Things were a lot easier when I went to college in the 70s. There were two genders (male and female) and two sexual orientations (straight and gay/lesbian). Being that one of my majors was Theater and a straight male, I was very much in the minority. In the four decades in the interests of political correctness, colleges have attempted slice and dice the population so many ways that everyone is a minority.

At my alma mater, the State University of New York (SUNY), the beginning of this school year saw a brand new classification system. Now there are seven gender choices available man, woman, trans man, trans woman, genderqueer/gender fluid, questioning, and unsure (seems surprising they don’t have all of the above as a choice).  And for sexual orientation there are eight different options; straight, gay, lesbian, bisexual, pansexual, queer, questioning, and unsure, plus a write-in option for each category. Call me crazy but I have no idea what some of the above mean, and can some explain the difference between unsure and questioning?  When one counts the choice of writing in your own sexual orientation, SUNY students get to pick from 72 possible gender and sexual orientation combinations to self-categorize.

According to the SUNY announcement:

Governor Cuomo said. “With this new Diversity, Equity and Inclusion policy, we are once again sending a strong message that the Empire State is a national leader and a beacon of inclusion for all students.”

“As the public university system serving one of the nation’s most diverse states, it is essential that SUNY adapt to the evolving needs of all students,”said SUNY Chancellor Nancy L. Zimpher. “Diversity is interwoven throughout our strategic plan, and now, as we implement a Completion Agenda with the goal of awarding 150,000 SUNY degrees per year by 2020, our commitment to diversity must be stronger than ever before. Thank you to the Board of Trustees and to all those who contributed through the Diversity Task Force for ensuring that SUNY will continue to be a national leader on important issues of equality.”

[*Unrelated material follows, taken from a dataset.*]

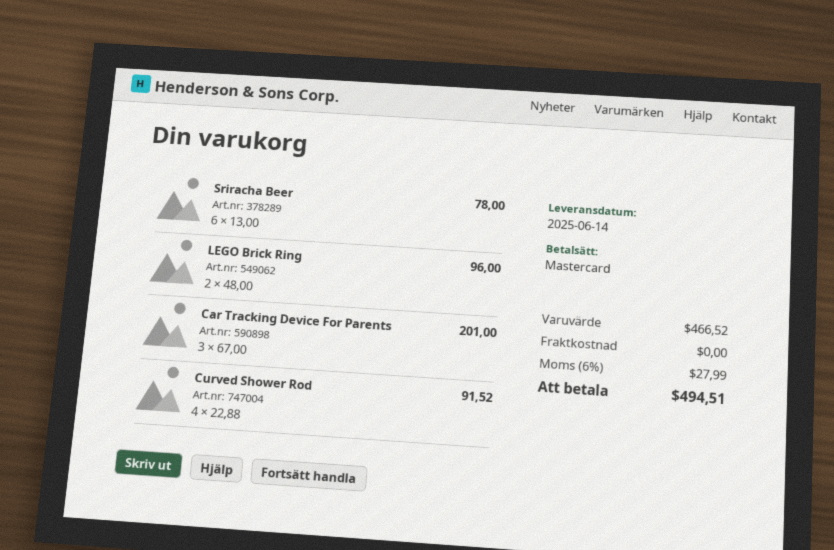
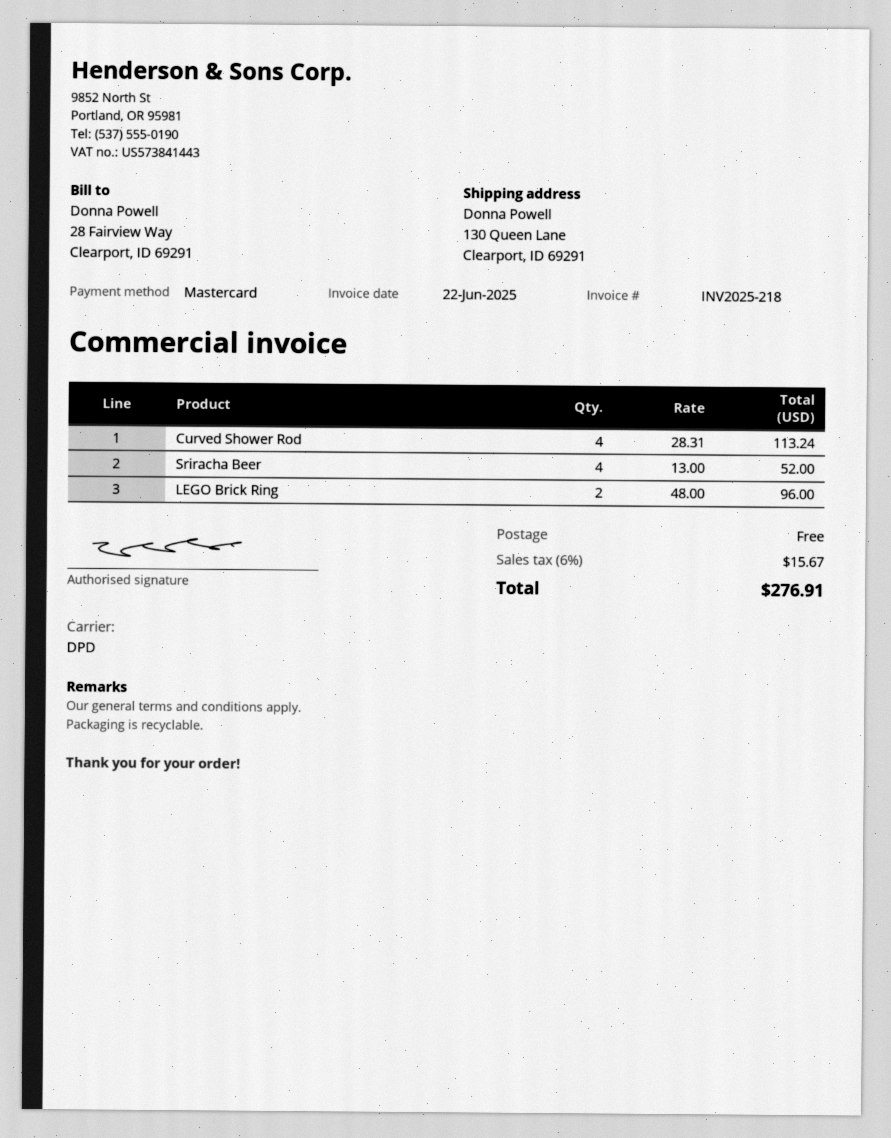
Sriracha Beer: 6 x 13.00 = 78.00 -> 4 x 13.00 = 52.00
Car Tracking Device For Parents: 3 x 67.00 = 201.00 -> none
Curved Shower Rod: 4 x 22.88 = 91.52 -> 4 x 28.31 = 113.24
tax: 6% = 27.99 -> 6% = 15.67
total: 494.51 -> 276.91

Perhaps it’s me, but in promoting diversity, isn’t the state promoting divisiveness by identifying people by gender and sexual orientation? Do students now introduce themselves to their fellow scholars by their chosen gender and orientation? “Hi I am Pat, I’m an unsure pansexual (you figure that out).  I taught my kids to judge people by what is in their heart long before they judged what was in their pants and how they use it.

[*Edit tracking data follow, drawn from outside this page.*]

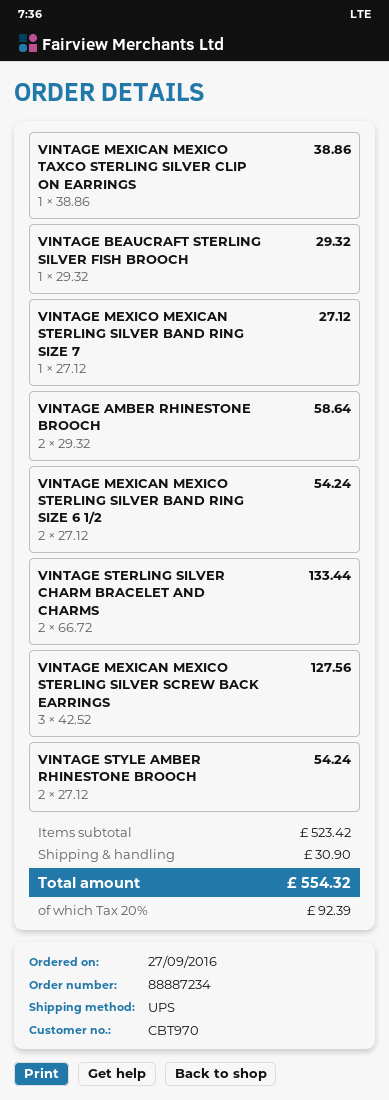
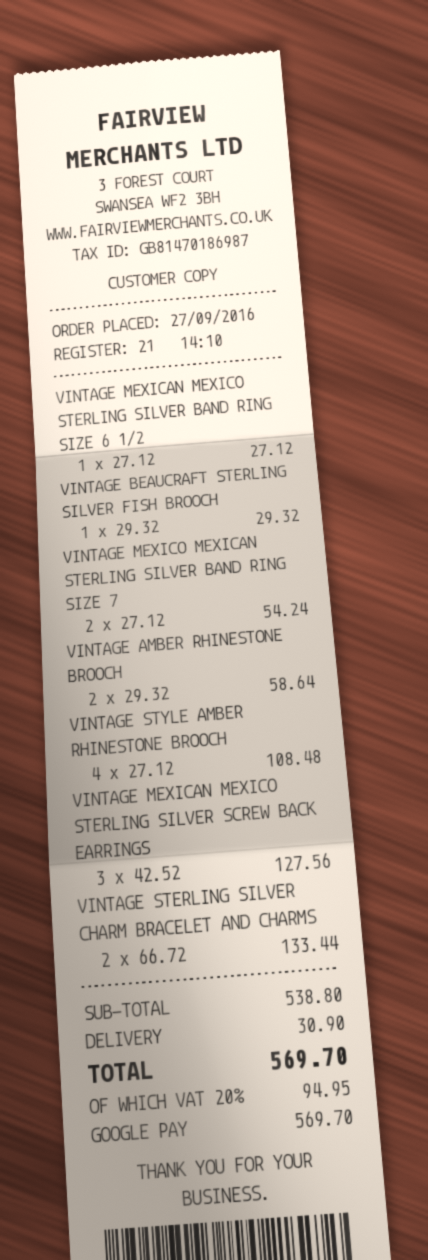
VINTAGE MEXICAN MEXICO TAXCO STERLING SILVER CLIP ON EARRINGS: 1 x 38.86 = 38.86 -> none
VINTAGE MEXICO MEXICAN STERLING SILVER BAND RING SIZE 7: 1 x 27.12 = 27.12 -> 2 x 27.12 = 54.24
VINTAGE MEXICAN MEXICO STERLING SILVER BAND RING SIZE 6 1/2: 2 x 27.12 = 54.24 -> 1 x 27.12 = 27.12
VINTAGE STYLE AMBER RHINESTONE BROOCH: 2 x 27.12 = 54.24 -> 4 x 27.12 = 108.48
subtotal: 523.42 -> 538.80
tax: 20% = 92.39 -> 20% = 94.95
total: 554.32 -> 569.70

And how many freshmen filling out these forms for the first time actually know what each of these classifications mean (and how many of their parents get it)?

This goes beyond “diversity, equity and inclusion,” its part of the progressive strategy which says the smaller the categorizations and labels one places on people the easier it is to control them. And it’s not just happening in New York.

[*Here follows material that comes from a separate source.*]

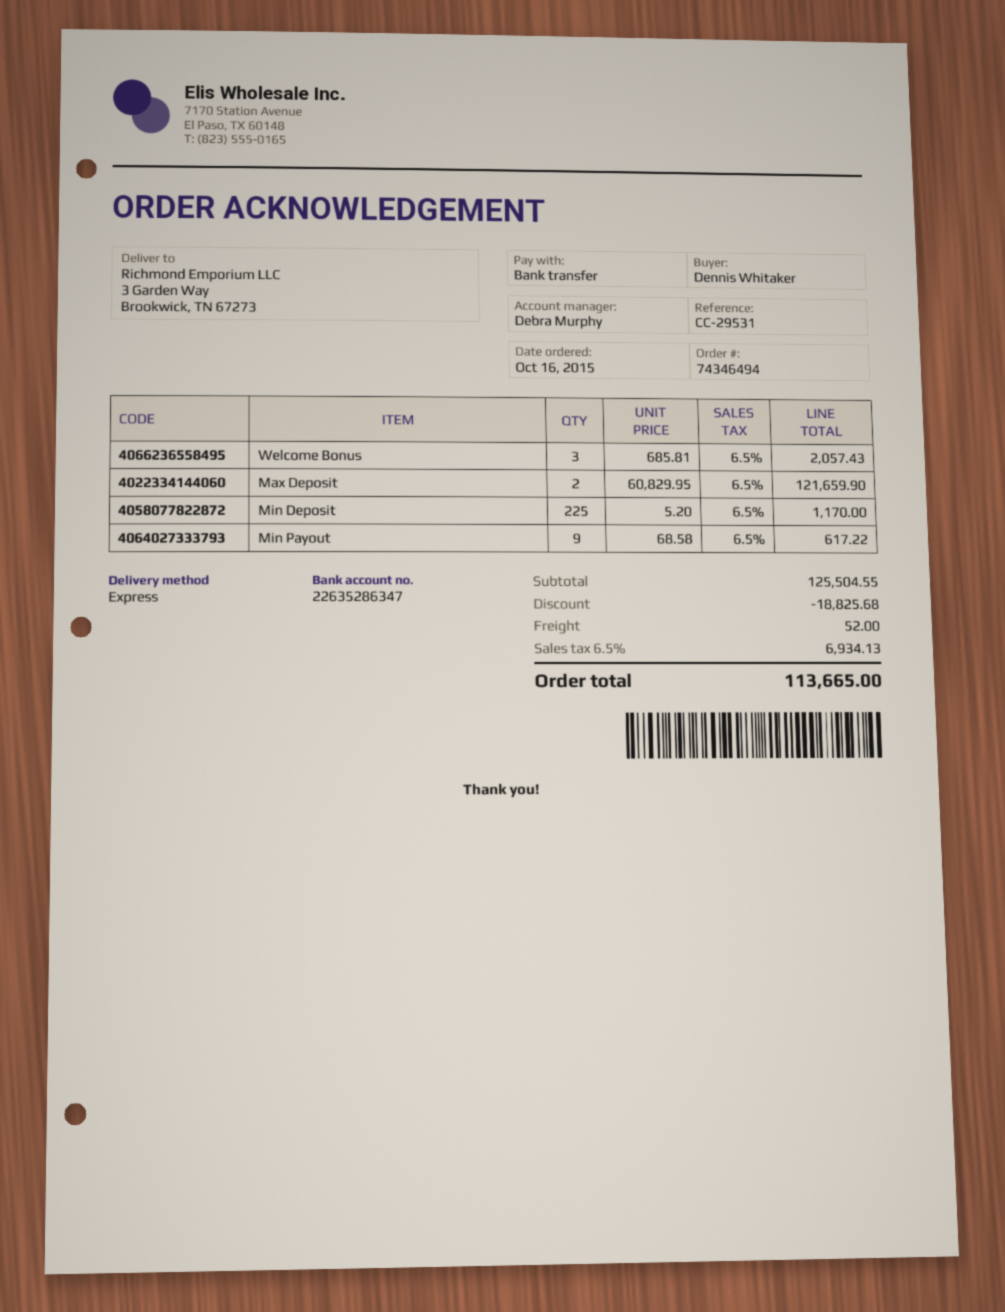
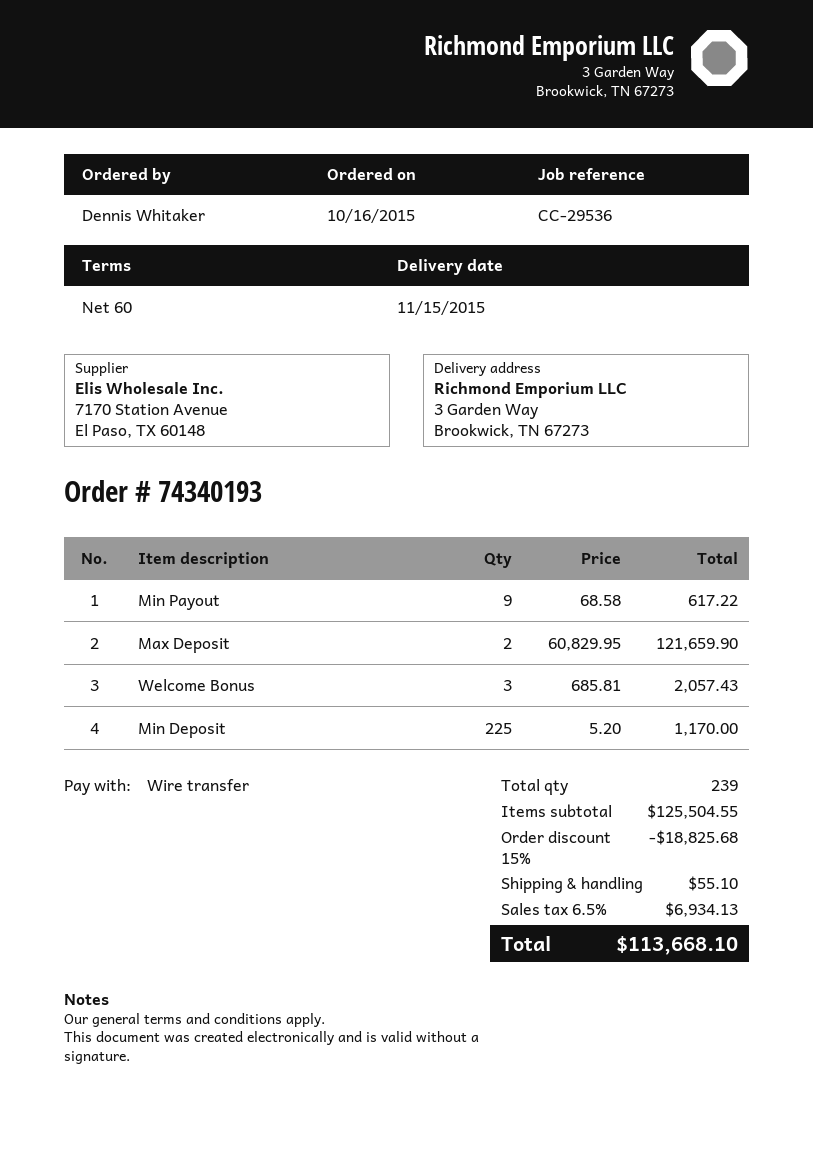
order number: 74346494 -> 74340193
reference: CC-29531 -> CC-29536
shipping: 52.00 -> 55.10
total: 113665.00 -> 113668.10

At Constitution.com, Bethany Blankley gives an example of the attempt to divide secondary students into 25 categories:

A British city council distributed a gender survey to every secondary school in the cities of Brighton and Hove, England, according to The Argus, asking teens to choose from 25 categories.

The government-sponsored Children’s Commissioner for England devised the survey specifically for 13 to 18-year-olds to discover “how gender matters to young people.”

At issue was Question 13, which asked, “How do you define your gender?” These were the options from which students were instructed to select:

  • Agender
  • All genders
  • Androgynous
  • Bi-gender
  • Boy
  • Demi-boy
  • Demi-girl
  • Female
  • Gender fluid
  • Gender nonconforming
  • Genderqueer
  • Girl
  • In the middle of boy and girl
  • Intersex
  • Male
  • Non-binary
  • Not sure
  • Other/s (please state)
  • Rather not say
  • Tomboy
  • Trans-boy
  • Trans-girl
  • Tri-gender
  • Young man
  • Young woman

Teens were told to check “as many as they wanted” for their answer.

According to one Brighton columnist, the city council and school system was “unnecessarily making all teenagers question their basic identity.” A Daily Mail editorial labeled the question “frankly bizarre,” suggesting it would create, “uncertainty and distress in the minds of all-too-vulnerable adolescents.”

Doesn’t the above look like one of those tough SAT questions?  How does a middle-school student (or anyone else) discern between a girl, female, and young woman? Is a tom-boy a gender? When I was growing up that just meant a girl who liked to play sports and could beat up some of the boys. Heck my wife tells me she was a tom-boy, and take my word for it there is no doubt about her gender or sexual identity. And if someone picks Demi-girl does that mean they used to be married to Bruce Willis and Ashton Kutcher?

Come on folks, this is getting a bit ridiculous. Most middle-school and even college kids have trouble choosing between the many different flavors of ice cream at Baskin and Robbins, why force them to identify between genders and sexual orientations that they don’t even understand!

As Deputy Director Simon Calvert of the British think tank, The Christian Institute remarked:

“We must not intrude on childhood by deliberately confusing school children about what makes a boy a boy or a girl a girl just to satisfy adult political agendas. We must protect children from being made to feel that passing phases of confused feelings about themselves — which many go through — must be turned into life-changing moral and political decisions.”